Dataset entries:
..........
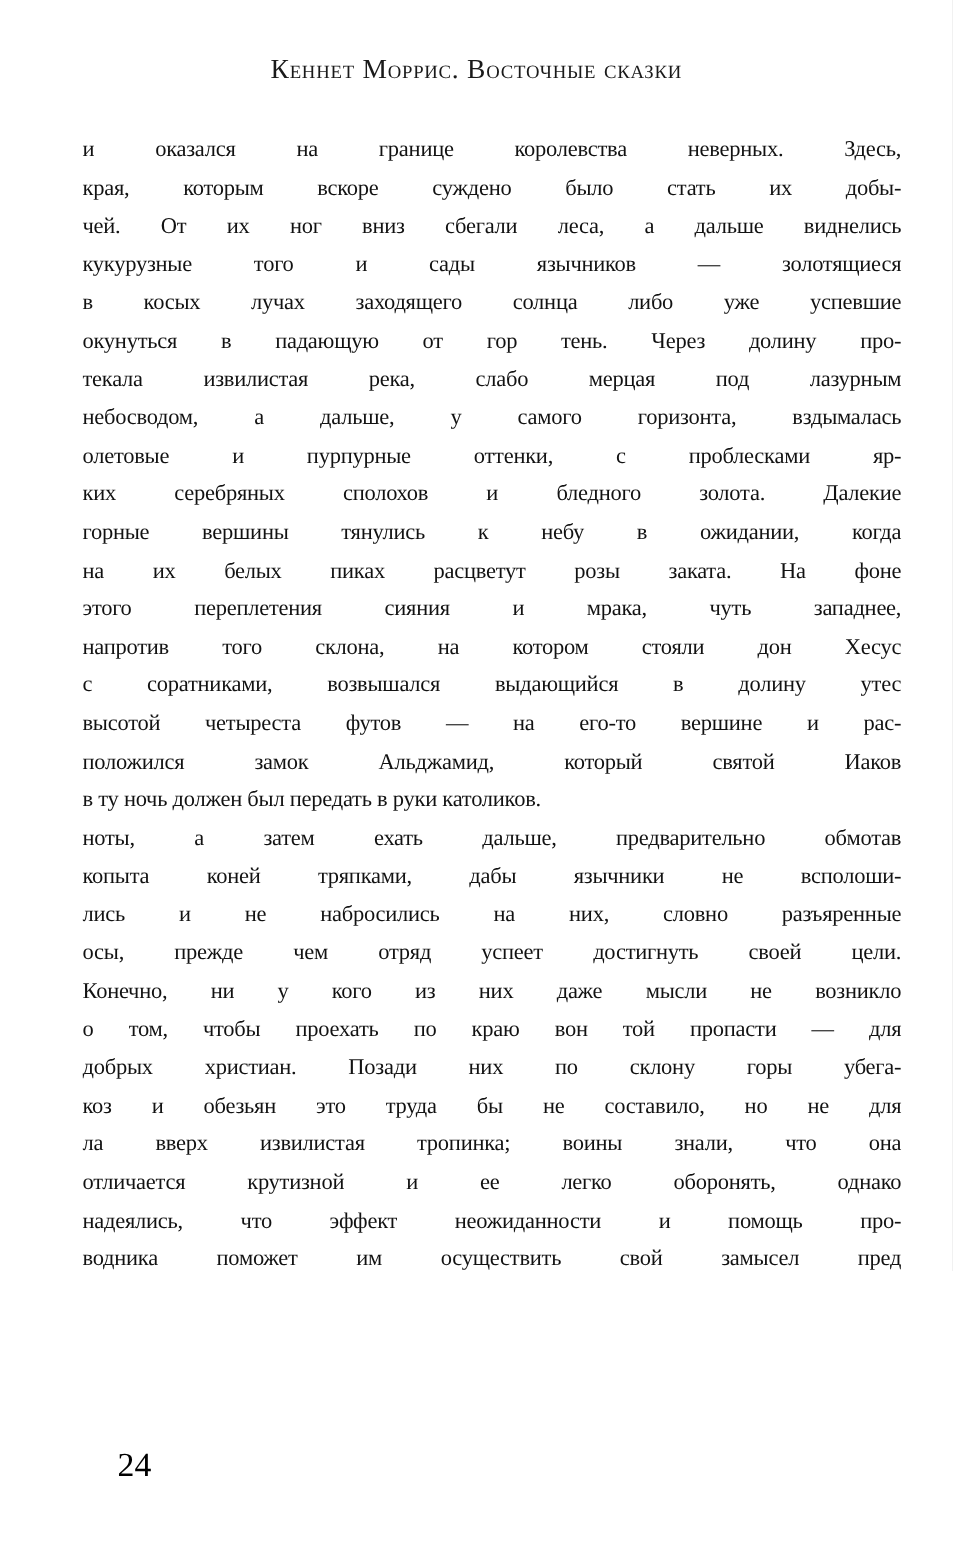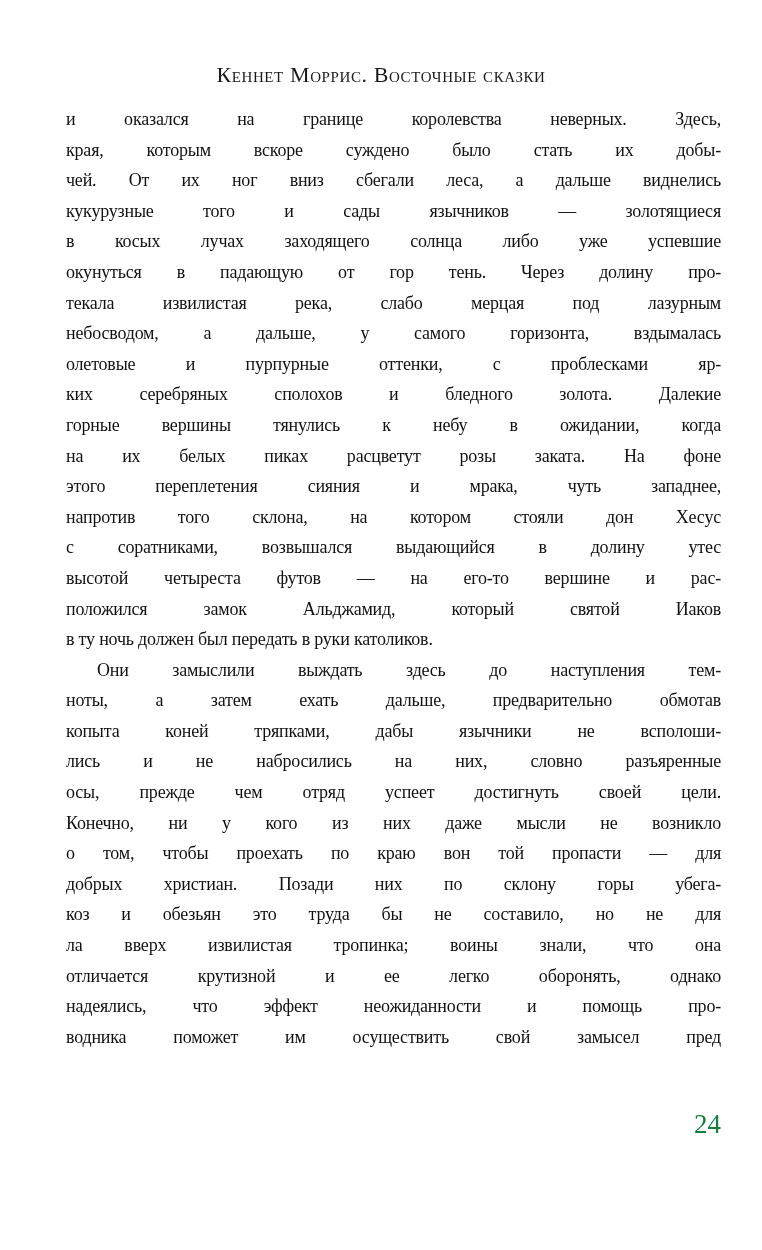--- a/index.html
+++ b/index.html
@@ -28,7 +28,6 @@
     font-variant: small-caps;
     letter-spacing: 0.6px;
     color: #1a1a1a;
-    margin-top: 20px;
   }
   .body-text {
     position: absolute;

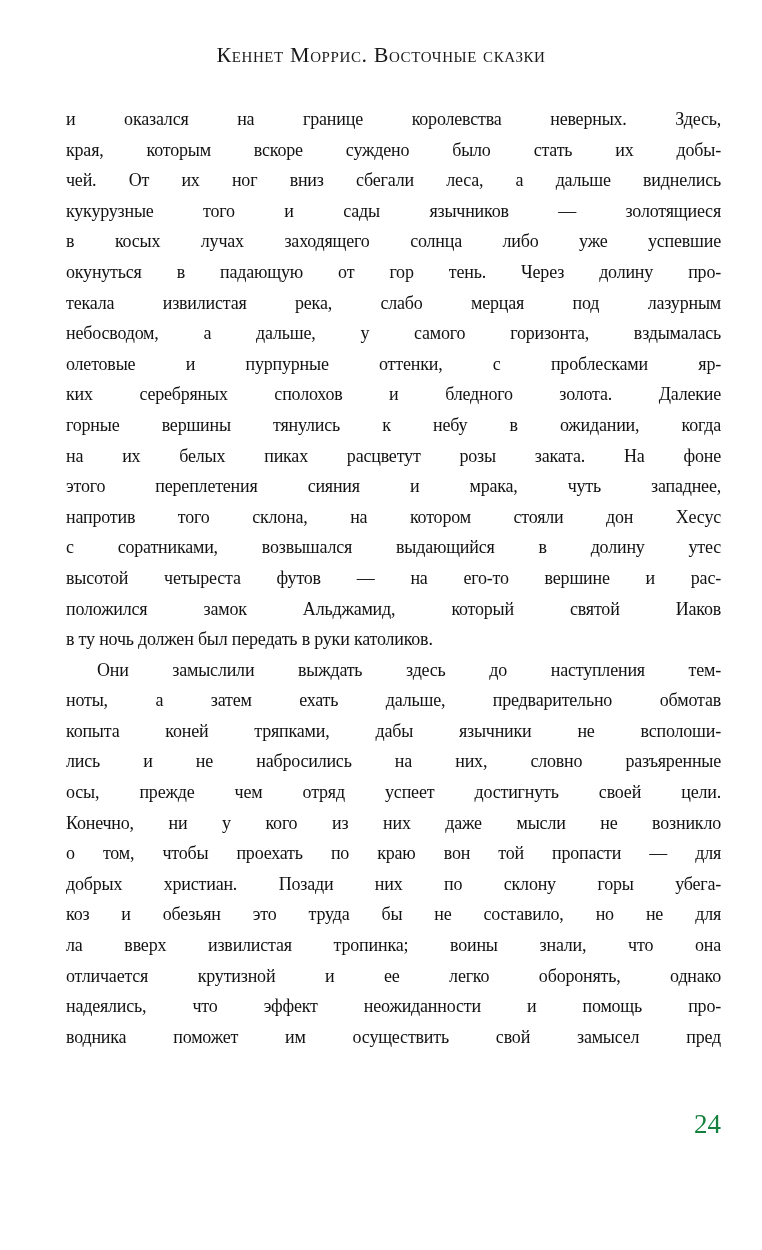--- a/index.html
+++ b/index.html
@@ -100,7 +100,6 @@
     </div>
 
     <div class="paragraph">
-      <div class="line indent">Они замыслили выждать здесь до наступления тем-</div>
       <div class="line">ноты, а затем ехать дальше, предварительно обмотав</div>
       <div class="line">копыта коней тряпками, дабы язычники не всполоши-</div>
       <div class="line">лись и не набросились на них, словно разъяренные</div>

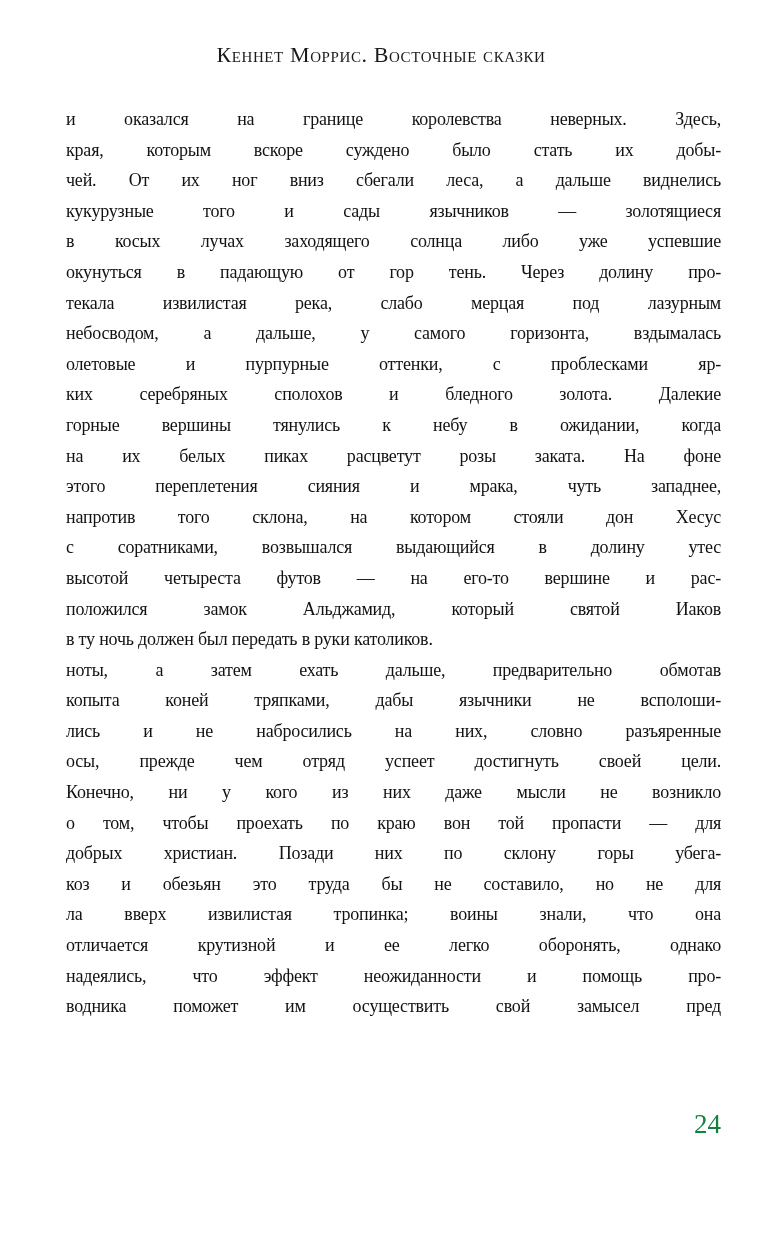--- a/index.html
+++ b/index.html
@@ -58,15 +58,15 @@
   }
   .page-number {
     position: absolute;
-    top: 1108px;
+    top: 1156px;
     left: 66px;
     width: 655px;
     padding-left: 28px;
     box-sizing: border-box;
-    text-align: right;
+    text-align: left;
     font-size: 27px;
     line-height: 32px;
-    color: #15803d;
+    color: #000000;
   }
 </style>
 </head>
..........
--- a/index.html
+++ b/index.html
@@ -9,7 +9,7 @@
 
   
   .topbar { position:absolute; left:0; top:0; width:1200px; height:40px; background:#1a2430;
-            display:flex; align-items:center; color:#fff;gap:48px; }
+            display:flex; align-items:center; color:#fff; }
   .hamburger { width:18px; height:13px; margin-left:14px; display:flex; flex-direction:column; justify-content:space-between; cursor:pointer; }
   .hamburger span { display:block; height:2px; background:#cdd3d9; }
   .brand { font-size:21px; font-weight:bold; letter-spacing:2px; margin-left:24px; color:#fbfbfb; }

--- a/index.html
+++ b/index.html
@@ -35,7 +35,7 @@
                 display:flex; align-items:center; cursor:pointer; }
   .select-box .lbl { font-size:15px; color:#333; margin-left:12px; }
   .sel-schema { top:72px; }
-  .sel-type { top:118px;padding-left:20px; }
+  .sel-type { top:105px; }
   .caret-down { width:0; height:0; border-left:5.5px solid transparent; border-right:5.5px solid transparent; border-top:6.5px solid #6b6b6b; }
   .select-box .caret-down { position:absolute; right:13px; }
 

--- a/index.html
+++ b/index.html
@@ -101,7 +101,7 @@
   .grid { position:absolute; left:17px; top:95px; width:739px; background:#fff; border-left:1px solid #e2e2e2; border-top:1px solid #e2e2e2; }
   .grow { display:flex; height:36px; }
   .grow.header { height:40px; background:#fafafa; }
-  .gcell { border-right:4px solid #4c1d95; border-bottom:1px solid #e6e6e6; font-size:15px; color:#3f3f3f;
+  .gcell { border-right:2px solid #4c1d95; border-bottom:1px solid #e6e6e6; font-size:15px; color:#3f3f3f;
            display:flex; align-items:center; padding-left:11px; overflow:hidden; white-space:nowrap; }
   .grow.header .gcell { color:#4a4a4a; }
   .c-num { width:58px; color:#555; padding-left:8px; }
..........
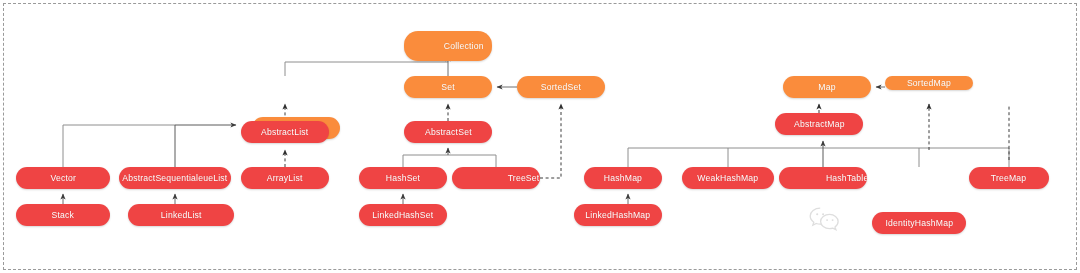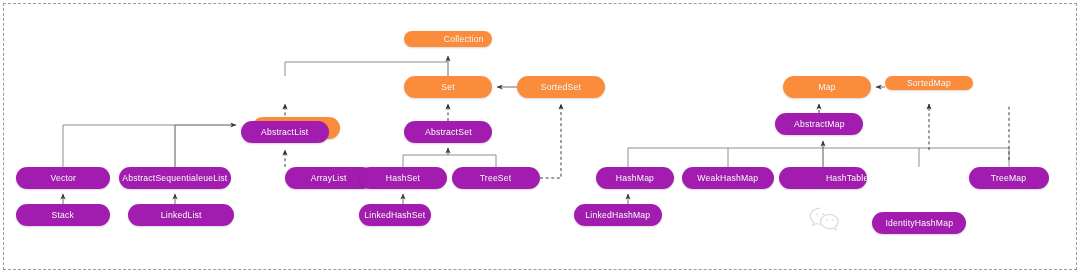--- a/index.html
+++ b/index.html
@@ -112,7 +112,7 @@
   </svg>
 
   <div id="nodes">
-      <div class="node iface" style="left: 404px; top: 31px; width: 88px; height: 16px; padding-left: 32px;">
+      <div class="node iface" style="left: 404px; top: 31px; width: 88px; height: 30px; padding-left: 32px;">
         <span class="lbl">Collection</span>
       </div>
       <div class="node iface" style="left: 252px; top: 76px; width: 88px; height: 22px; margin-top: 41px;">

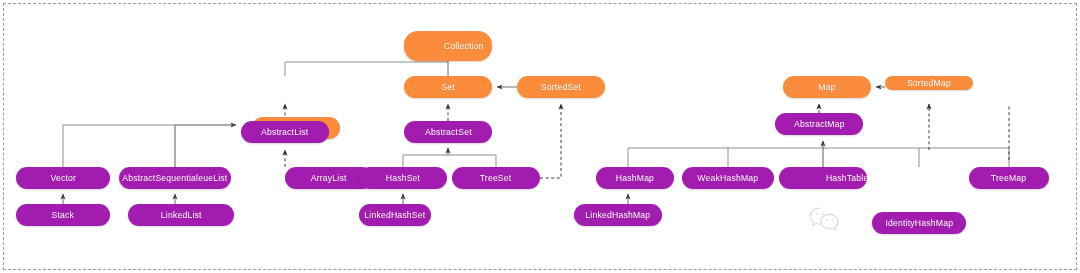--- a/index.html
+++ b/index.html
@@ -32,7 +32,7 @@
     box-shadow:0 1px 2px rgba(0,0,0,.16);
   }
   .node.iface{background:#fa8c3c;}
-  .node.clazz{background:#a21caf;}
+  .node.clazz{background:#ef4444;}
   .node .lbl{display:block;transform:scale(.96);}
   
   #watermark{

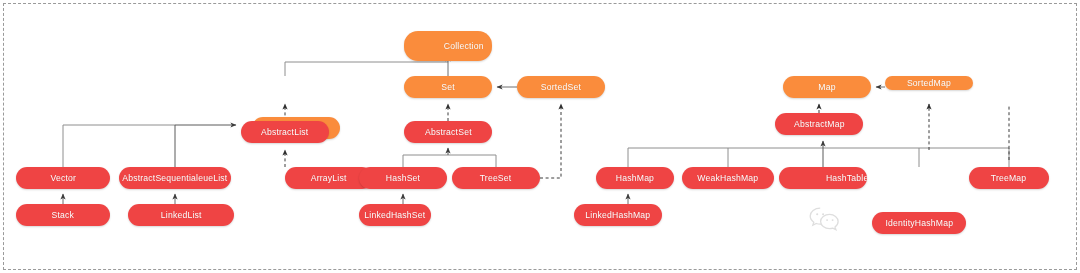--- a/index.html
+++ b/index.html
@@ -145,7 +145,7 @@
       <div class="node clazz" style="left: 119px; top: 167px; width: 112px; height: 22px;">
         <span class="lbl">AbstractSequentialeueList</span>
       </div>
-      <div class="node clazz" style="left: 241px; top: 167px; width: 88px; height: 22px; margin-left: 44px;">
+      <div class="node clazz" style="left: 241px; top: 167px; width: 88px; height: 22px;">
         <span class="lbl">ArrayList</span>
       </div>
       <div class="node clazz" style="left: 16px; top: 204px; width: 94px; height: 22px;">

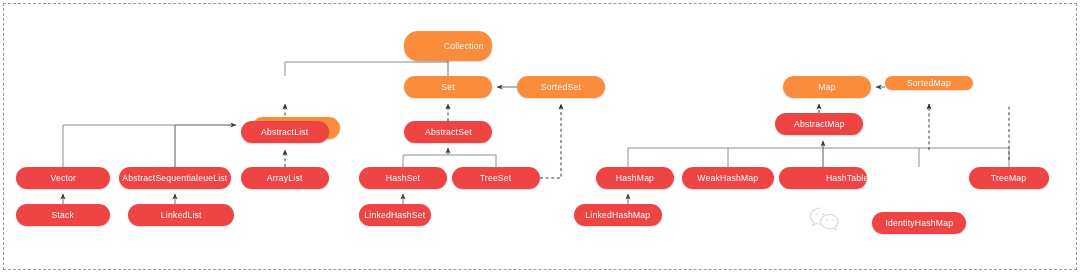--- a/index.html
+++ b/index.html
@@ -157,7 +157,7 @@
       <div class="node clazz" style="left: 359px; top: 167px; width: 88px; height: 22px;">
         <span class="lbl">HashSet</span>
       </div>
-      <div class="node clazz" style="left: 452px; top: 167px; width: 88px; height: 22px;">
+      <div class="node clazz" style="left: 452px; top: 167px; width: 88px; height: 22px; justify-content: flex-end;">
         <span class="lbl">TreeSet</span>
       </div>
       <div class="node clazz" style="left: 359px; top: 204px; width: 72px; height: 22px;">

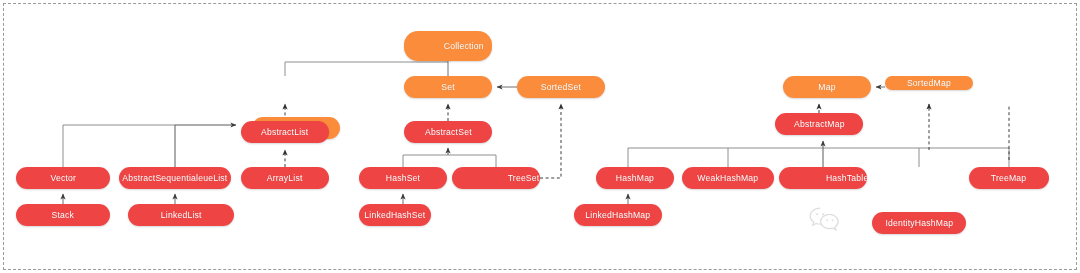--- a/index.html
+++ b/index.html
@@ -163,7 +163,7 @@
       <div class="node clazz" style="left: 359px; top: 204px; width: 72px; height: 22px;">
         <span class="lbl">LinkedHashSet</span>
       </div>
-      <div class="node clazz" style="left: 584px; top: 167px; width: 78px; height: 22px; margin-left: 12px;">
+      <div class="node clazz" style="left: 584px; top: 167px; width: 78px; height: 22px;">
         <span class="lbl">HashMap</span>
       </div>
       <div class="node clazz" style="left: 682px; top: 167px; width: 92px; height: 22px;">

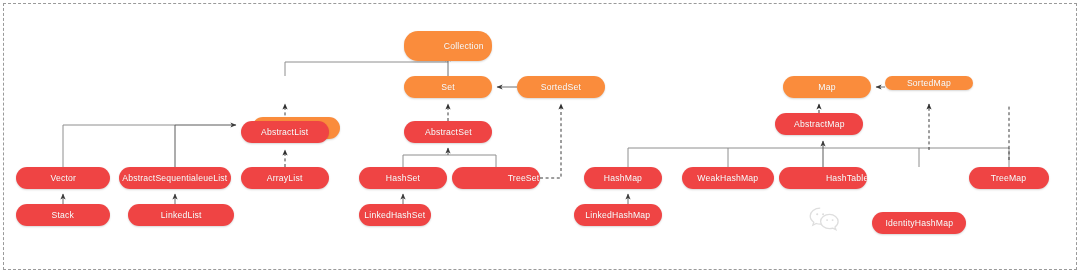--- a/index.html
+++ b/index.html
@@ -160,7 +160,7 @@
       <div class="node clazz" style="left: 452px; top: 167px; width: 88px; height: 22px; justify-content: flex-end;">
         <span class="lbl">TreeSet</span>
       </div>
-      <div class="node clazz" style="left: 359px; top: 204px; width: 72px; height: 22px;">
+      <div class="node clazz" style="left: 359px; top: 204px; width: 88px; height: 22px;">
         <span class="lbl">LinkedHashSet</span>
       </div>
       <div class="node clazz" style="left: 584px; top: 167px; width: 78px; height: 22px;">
..........
Problem statement:
When you reach the line with "border-right:2px solid #4c1d95;" in the records above, start writing out lines exactly, and stop once the line with "width:58px; color:#555; padding-left:8px;" has been written; include nothing else.

Solved problem:
+  .gcell { border-right:2px solid #4c1d95; border-bottom:1px solid #e6e6e6; font-size:15px; color:#3f3f3f;
            display:flex; align-items:center; padding-left:11px; overflow:hidden; white-space:nowrap; }
   .grow.header .gcell { color:#4a4a4a; }
   .c-num { width:58px; color:#555; padding-left:8px; }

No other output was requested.